* WORK TO COMPLETE *
Copy out each line featuring the string "numeric" from the entries beneath.
=== Begin Enclosure ===
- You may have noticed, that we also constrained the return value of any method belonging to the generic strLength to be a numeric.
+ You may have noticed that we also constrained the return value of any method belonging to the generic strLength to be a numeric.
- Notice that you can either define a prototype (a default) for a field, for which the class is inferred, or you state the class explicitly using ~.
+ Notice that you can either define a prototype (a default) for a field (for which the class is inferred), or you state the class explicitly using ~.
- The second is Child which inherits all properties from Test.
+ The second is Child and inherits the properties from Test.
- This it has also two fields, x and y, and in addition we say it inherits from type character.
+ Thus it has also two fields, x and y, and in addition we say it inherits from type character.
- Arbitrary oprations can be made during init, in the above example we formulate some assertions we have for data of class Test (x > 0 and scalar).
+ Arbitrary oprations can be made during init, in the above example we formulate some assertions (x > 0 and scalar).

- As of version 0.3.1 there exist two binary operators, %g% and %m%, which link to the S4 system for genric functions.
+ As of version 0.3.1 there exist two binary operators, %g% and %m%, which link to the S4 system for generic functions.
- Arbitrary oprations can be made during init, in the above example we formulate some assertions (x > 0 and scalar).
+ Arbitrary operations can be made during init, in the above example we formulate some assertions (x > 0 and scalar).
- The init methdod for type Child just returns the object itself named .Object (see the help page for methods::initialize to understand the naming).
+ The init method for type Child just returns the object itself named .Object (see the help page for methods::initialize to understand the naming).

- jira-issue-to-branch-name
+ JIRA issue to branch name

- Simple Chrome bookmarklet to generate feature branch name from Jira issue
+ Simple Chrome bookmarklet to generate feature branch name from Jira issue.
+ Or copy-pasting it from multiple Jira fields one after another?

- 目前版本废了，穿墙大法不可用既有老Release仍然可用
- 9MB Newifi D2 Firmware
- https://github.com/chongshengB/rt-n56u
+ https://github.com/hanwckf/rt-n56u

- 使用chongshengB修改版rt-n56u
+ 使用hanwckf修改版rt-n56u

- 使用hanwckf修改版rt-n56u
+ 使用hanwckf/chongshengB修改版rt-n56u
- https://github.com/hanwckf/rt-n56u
=== End Enclosure ===
* SOLUTION FOR THIS TASK *
- You may have noticed, that we also constrained the return value of any method belonging to the generic strLength to be a numeric.
+ You may have noticed that we also constrained the return value of any method belonging to the generic strLength to be a numeric.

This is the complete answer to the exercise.